The NFL has warned any players or those affiliated with the
league that if the sail on the cruise they could face fines
and/or lifetime suspension (N.Y. POST, 1/20).

     PBS' "Nightly Business Report" examined the new "battle for
Britain" between Coke and Pepsi.  Pepsi will be using "a new
advertising weapon" in supermodel Cindy Crawford.  PepsiCo
Int'l/Europe VP/Advertising Larry McInstosh:  "Today Coke and
Pepsi are neck and neck in the States.  And while a lot of
factors have contributed to our success, it was our advertising
that really convinced millions of Americans to be part of the
Pepsi generation."  In November in the UK, Coke's market share
"dipped below 50% for the first time ever" to 42.2%, while Pepsi
had a 20.1% market share ("NBR," PBS, 1/19).  Pepsi's new U.S.
campaign, which debuts during the Super Bowl, will feature the
slogan: "Nothing Else is a Pepsi."  The company is "backing off
from its youth kick" and emphasizing "brand tradition" in order
to target a wider audience (Harry Berkowitz, N.Y. NEWSDAY, 1/20).
In New York, Stuart Elliott examines Coca-Cola's agency strategy
--based on creative criteria instead of those used to dealing
with huge corporations (N.Y. TIMES, 1/20).

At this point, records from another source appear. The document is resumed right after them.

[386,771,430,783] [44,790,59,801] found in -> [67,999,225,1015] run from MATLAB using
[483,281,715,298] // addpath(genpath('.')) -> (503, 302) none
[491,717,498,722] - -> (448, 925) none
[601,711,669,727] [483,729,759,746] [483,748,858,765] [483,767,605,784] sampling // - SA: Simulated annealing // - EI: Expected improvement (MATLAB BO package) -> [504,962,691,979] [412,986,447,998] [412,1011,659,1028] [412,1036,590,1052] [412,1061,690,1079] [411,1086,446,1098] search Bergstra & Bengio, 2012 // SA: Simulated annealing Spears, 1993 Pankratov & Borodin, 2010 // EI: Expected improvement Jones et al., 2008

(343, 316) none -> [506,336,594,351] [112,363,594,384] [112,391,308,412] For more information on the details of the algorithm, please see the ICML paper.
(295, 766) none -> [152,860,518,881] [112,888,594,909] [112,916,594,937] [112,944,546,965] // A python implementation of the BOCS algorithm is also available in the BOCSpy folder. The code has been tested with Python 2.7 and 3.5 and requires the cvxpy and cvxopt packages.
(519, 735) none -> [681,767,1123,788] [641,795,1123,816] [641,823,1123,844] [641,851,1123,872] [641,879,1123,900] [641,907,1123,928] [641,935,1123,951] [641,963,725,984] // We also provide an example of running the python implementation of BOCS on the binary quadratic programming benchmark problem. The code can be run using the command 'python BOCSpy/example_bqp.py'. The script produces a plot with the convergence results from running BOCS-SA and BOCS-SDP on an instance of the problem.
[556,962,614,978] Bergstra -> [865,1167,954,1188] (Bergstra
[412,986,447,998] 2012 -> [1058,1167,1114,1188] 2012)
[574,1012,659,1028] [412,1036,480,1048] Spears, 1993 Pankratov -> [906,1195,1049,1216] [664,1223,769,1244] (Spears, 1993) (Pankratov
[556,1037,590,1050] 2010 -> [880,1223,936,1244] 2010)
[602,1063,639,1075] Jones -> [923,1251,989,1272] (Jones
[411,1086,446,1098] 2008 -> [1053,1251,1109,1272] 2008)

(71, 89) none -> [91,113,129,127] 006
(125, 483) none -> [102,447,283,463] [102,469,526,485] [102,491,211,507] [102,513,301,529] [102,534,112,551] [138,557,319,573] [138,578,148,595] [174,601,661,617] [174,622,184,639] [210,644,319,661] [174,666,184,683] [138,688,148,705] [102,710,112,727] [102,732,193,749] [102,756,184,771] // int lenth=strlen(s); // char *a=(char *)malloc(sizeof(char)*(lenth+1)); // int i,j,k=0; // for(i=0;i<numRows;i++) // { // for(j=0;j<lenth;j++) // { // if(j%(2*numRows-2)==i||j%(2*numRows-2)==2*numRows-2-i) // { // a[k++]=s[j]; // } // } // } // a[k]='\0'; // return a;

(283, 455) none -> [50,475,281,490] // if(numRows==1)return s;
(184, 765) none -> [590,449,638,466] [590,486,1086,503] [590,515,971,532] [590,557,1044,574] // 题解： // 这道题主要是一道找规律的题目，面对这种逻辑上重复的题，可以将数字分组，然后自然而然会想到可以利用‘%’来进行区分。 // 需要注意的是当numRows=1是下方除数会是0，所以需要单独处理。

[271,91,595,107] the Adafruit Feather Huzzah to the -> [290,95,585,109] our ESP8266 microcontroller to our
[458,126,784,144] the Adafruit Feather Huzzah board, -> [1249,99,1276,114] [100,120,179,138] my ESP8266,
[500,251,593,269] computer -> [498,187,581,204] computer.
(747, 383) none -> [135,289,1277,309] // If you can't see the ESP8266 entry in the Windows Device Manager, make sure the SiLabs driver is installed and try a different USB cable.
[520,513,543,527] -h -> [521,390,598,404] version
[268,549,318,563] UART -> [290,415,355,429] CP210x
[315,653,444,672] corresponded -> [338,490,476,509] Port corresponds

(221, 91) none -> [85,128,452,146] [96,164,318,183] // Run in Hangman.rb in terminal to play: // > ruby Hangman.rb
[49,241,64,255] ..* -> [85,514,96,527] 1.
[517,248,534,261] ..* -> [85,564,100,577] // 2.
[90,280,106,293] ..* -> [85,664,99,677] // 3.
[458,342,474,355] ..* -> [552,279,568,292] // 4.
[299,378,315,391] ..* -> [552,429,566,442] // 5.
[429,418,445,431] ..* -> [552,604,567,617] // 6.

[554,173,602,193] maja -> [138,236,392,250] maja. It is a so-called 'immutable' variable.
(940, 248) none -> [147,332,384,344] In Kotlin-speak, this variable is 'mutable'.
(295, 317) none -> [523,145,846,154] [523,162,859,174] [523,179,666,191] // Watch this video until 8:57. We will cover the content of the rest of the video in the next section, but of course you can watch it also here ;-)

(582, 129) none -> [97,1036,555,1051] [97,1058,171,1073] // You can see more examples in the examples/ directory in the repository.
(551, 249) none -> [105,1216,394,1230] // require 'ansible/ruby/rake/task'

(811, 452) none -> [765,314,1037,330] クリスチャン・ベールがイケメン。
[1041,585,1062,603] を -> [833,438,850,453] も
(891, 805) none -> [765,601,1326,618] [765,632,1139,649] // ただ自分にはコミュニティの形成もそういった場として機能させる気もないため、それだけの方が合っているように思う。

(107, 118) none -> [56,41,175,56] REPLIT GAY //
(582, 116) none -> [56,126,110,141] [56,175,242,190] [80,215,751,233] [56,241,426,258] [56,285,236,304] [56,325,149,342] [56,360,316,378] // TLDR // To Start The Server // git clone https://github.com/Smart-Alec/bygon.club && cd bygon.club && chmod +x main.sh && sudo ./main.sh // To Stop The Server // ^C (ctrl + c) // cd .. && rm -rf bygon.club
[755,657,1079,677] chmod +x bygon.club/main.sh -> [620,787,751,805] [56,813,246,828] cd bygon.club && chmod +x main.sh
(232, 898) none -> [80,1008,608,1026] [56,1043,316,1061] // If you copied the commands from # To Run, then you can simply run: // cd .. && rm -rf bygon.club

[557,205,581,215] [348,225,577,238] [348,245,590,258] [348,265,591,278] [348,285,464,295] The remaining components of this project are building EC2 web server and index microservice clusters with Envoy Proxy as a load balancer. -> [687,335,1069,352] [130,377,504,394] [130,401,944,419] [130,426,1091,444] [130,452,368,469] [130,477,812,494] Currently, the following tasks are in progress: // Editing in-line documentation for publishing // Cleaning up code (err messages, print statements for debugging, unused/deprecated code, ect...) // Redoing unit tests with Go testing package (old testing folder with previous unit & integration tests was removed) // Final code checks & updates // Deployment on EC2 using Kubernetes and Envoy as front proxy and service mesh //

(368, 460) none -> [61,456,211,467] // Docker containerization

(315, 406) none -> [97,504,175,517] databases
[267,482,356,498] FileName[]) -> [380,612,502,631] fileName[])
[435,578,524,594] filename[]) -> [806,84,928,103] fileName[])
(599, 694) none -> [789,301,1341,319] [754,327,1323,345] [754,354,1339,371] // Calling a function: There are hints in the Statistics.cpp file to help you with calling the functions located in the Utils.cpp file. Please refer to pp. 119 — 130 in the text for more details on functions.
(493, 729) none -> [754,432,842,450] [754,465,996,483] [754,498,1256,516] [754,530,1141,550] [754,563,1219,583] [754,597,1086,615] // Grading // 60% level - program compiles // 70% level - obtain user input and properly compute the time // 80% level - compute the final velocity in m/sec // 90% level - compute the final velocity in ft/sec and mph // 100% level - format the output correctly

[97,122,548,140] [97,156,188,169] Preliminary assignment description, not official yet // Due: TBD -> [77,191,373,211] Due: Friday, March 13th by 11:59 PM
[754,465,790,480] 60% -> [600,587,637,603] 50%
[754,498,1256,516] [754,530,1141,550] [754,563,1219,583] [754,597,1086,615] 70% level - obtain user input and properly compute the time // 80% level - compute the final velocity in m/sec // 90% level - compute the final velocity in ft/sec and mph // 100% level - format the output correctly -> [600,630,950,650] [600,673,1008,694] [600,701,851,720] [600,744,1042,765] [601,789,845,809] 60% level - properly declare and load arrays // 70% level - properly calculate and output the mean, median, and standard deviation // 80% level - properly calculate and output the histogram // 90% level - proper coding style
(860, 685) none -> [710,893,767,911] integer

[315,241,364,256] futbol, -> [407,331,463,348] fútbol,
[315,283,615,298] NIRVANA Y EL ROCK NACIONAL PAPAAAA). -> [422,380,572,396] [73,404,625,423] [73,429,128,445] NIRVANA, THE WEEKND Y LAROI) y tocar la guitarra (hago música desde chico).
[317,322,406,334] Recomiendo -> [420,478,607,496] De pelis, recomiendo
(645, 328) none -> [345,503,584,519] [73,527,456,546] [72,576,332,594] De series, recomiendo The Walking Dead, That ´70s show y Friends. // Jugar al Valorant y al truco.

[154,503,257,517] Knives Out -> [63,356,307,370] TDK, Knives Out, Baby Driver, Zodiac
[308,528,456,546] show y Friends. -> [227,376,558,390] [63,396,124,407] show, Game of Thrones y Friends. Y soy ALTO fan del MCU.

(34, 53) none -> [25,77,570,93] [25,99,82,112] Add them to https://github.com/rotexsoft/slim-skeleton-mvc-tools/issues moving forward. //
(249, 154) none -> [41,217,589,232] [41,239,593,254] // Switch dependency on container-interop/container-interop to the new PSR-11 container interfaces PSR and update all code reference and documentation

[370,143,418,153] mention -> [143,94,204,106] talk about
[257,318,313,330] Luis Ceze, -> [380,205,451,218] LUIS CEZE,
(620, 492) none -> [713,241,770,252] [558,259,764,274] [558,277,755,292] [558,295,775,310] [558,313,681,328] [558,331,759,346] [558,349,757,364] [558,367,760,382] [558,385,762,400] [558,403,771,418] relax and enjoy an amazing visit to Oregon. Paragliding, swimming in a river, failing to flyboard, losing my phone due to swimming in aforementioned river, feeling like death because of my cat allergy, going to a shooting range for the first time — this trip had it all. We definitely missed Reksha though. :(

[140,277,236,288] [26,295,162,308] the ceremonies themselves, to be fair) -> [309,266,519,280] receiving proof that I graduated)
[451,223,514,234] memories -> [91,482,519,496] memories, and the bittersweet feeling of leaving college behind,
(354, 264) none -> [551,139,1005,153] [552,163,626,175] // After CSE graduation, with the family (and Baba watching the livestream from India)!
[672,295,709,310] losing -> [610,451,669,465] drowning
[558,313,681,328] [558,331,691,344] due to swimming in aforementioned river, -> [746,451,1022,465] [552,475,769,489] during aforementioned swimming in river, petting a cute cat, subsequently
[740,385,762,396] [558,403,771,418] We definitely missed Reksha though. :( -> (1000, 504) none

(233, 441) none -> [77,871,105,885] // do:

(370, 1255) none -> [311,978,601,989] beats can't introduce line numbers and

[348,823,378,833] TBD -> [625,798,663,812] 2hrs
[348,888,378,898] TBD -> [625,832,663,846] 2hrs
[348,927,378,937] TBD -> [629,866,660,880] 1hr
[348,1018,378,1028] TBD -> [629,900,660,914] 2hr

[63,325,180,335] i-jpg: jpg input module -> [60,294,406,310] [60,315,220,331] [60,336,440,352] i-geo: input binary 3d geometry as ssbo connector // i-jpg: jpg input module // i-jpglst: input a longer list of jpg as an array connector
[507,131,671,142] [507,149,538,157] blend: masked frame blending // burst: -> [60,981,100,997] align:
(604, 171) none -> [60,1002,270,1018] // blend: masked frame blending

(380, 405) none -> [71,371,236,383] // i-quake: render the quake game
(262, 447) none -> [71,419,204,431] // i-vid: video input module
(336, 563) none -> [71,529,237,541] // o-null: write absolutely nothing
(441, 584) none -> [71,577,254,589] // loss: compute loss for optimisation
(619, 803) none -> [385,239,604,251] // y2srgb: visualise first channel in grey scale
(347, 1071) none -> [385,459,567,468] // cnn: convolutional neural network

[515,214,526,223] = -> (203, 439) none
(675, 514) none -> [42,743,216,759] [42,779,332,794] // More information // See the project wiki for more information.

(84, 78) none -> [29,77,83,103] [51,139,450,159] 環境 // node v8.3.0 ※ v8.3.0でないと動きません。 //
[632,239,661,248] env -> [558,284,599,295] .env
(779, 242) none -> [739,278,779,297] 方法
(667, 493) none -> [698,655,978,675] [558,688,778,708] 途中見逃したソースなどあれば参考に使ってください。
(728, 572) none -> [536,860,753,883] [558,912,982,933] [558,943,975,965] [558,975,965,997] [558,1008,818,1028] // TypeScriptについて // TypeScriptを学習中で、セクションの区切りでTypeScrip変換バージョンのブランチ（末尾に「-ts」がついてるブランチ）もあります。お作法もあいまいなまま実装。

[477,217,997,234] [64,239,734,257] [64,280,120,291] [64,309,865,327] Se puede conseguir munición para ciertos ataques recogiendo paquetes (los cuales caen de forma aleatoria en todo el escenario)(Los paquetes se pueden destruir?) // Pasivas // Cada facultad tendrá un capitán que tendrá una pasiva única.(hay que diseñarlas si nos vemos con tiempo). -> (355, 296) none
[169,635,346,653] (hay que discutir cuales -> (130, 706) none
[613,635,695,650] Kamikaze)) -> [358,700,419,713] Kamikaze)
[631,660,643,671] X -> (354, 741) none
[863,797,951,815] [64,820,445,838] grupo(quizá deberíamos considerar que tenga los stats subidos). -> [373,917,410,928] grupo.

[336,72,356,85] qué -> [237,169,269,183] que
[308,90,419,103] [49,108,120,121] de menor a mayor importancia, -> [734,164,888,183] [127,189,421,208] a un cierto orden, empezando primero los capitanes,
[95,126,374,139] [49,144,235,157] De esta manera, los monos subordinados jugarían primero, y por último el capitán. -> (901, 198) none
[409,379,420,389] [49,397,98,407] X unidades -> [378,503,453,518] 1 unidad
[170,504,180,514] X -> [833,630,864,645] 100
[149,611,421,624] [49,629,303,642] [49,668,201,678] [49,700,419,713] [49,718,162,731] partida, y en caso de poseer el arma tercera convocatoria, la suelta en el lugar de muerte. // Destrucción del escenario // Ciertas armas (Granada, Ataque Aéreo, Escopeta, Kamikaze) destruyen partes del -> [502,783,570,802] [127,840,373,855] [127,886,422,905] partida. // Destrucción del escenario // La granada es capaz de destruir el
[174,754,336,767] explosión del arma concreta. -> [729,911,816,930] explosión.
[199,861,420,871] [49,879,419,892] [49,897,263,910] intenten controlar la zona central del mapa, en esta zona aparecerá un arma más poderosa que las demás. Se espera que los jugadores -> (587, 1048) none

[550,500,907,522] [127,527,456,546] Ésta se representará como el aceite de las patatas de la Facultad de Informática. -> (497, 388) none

     In the current issue of FORBES, Rita Koselka asks whether
ITT made the right decision in buying Caesars World, rather than
Bally Entertainment Corp.  ITT bought Caesars for an estimated
$2B while it could have acquired Bally for around "$850 million
in cash plus assumption of $260 million in debt."  And now, there
is speculation that the company's CEO, Arthur Goldberg, is
"fattening Bally to put it on the block at a better price than it
would have fetched from ITT."  Goldberg plans to invest around
$44M into a "riverboat" project in the Mississippi/Louisiana
area.  Such investments question whether he "wants to expand
rather than sell out."  And, if he does, "it will be for a lot
more than the $1.1 billion deal that ITT walked away from in
1993" (Rita Koselka, FORBES, 1/30 issue).